Remontando la alegría chispeante del río Curueño montaña arriba, entre curvas y altitudes, se alcanzan paisajes cargados de encanto, de puentes cruzando, desde el aire, la fluidez corriente de un agua limpia y cristalina.
Recorriendo la carretera que dirige al impresionante Puerto de Vegarada, en algún lugar a la vera del mismo río, hay una cascada que precipita su frescura entre las rocas, y poco más allá un desvío que se dirige a las nubes, comienza la pendiente, continúan las curvas, se contemplan los paisajes, y en el momento menos pensado aparece, donde parece imposible, la vida de un pueblo que no tiene miedo ni al frío ni a las alturas, ni a la nieve ni al sol, ¿cómo se le ocurrió quedarse ahí?

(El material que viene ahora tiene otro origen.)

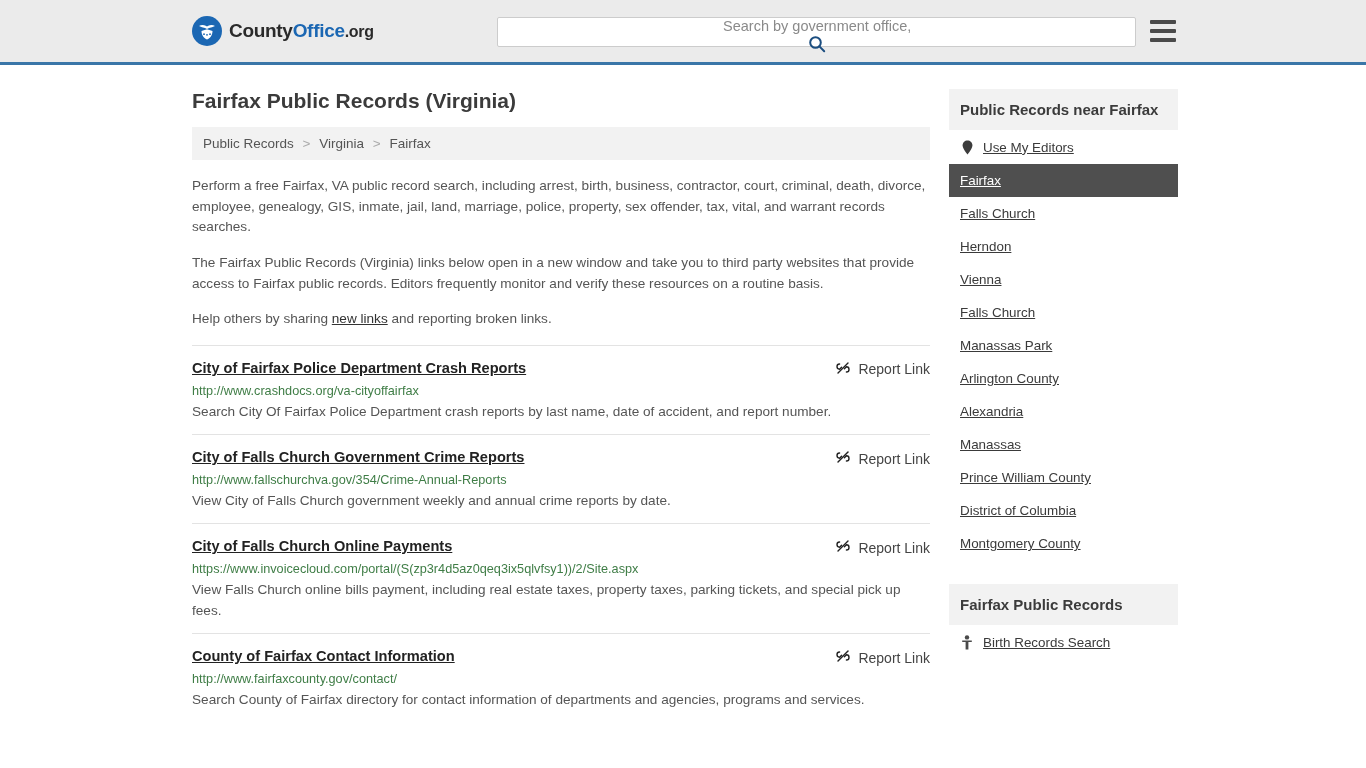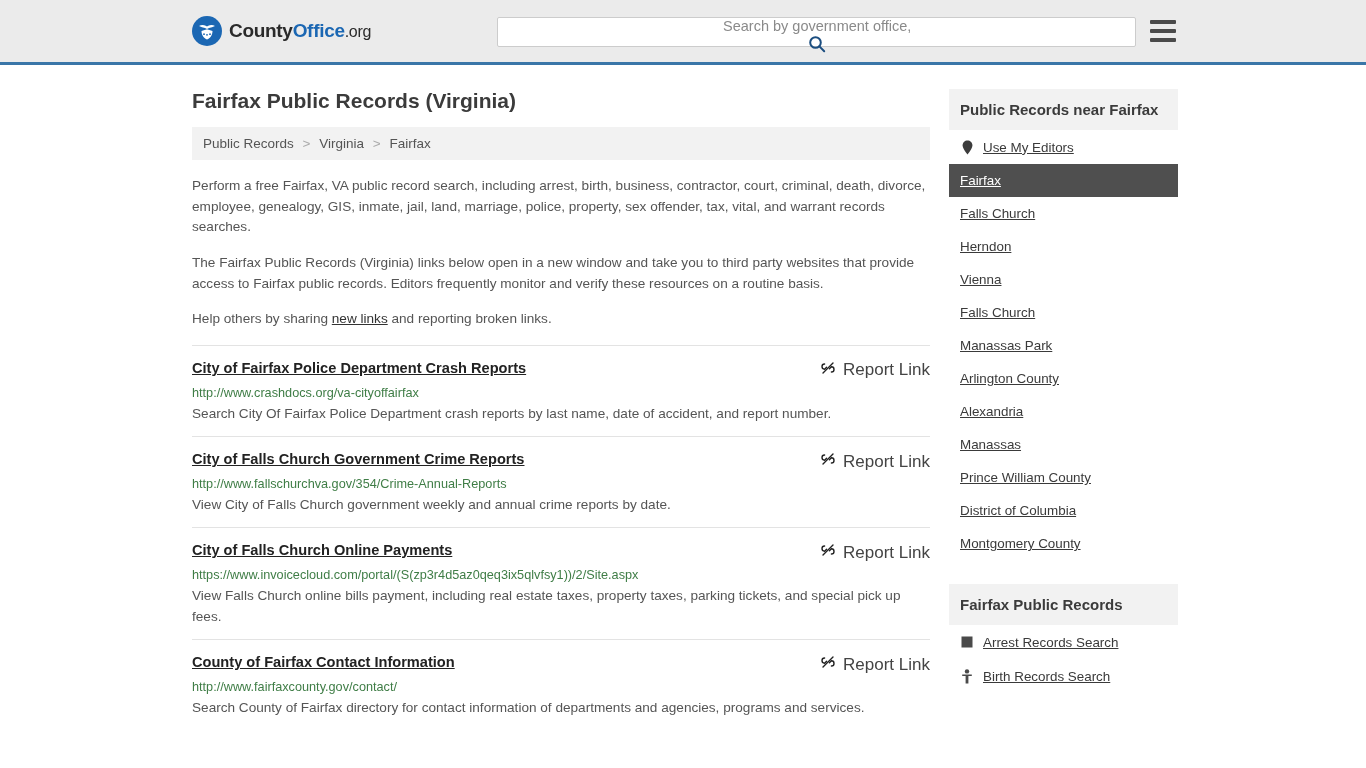".org" .logo-org { font-weight: 400 -> 700 }
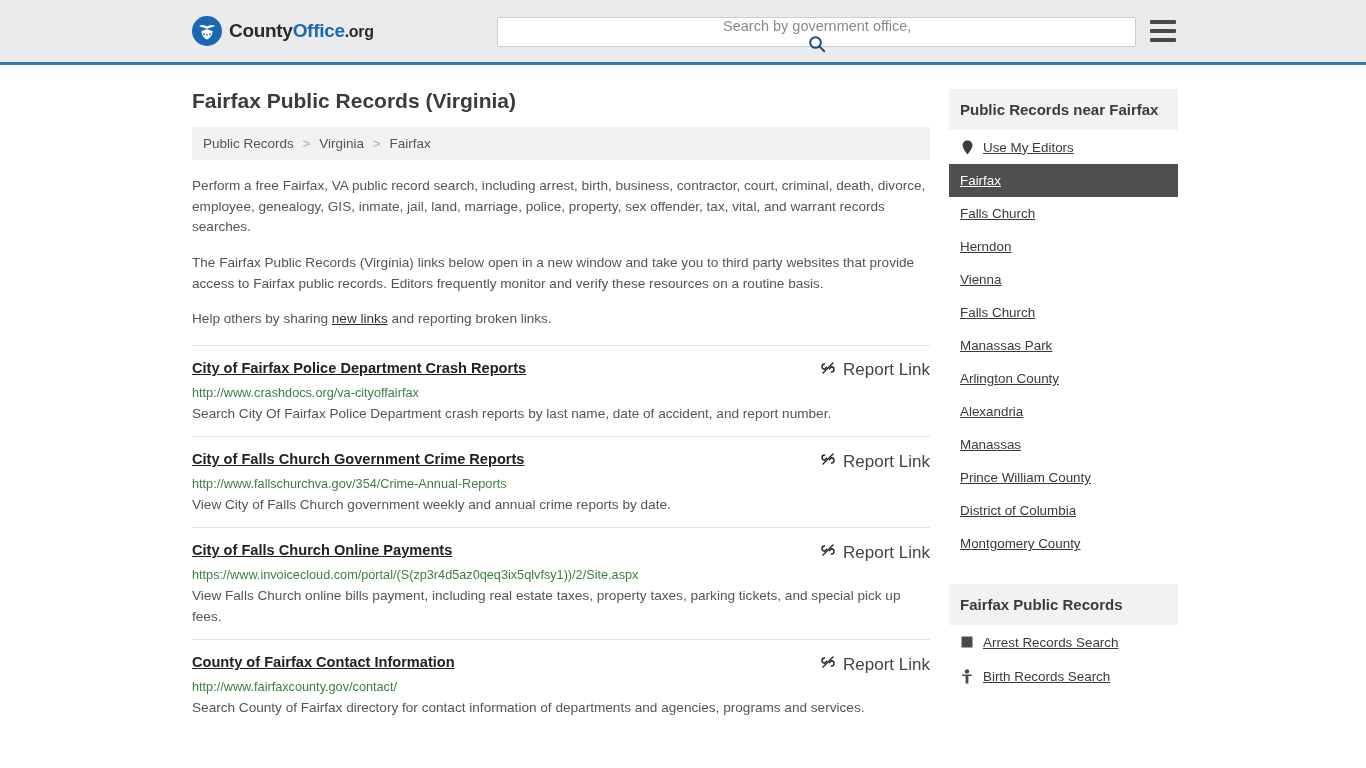"Report Link" .report-link { font-size: 17px -> 14px }
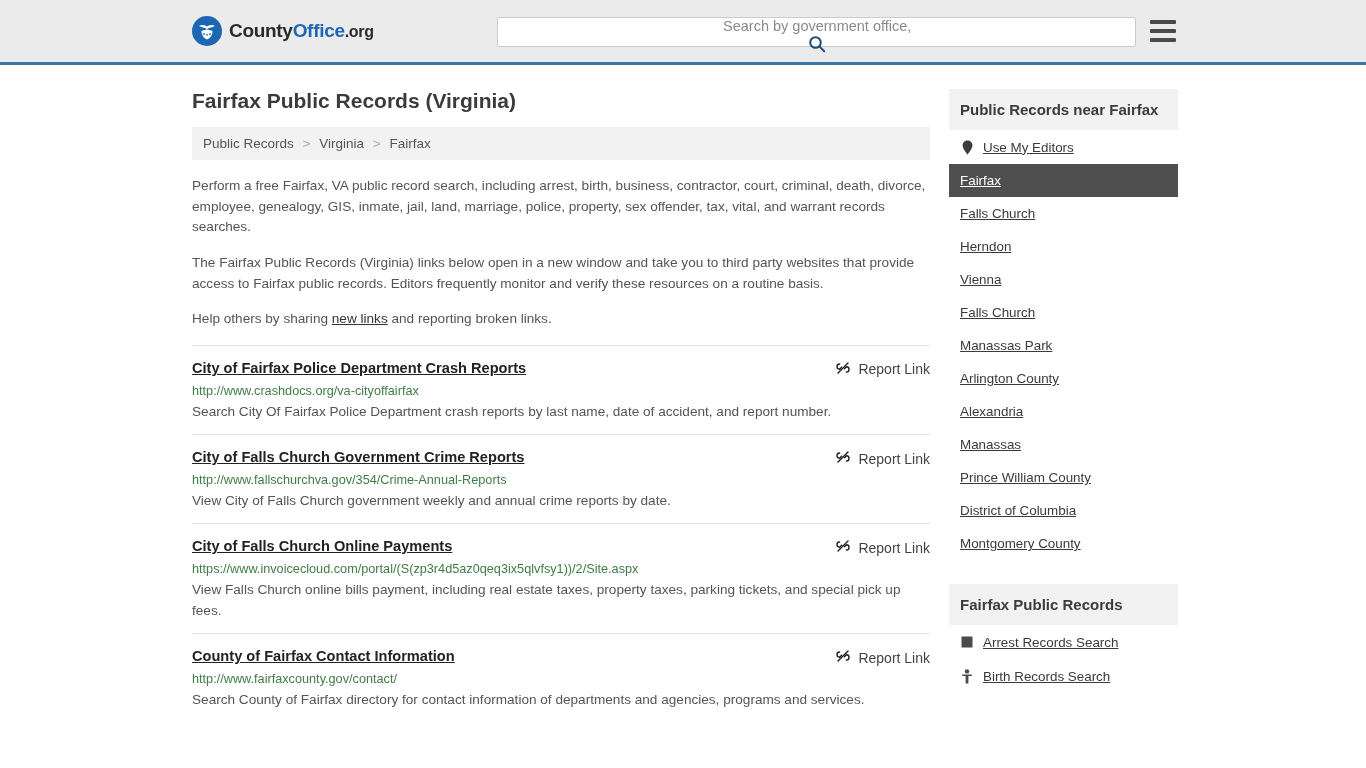"Arrest Records Search" li.side-item { html: <li> <span> <svg> <rect></rect> </svg> </span> <a>Arrest Records Search</a> </li> -> none }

Valdorria es caprichoso, se enamoró de la panorámica, del aire limpio y la vida sana, y se negó a renunciar a ello por cuestiones supérfluas de comodidades o modernidad, ¿acaso las montañas tienen precio?
En algún lugar de la montaña, en tierras de la misma «ensoñación» que algún caminante descubrió casi rozando el cielo, allí donde las tentaciones escasean porque todo el entorno tiene la esencia del mismo Creador, encaramada sobre la roca, alejada del mundanal ruido, está la ermita de San Froilán, la que cada año espera la peregrinación cautelosa de la tradición hecha romería, y la que hoy, ahora, en este momento, descansa tranquila, desde su atalaya particular.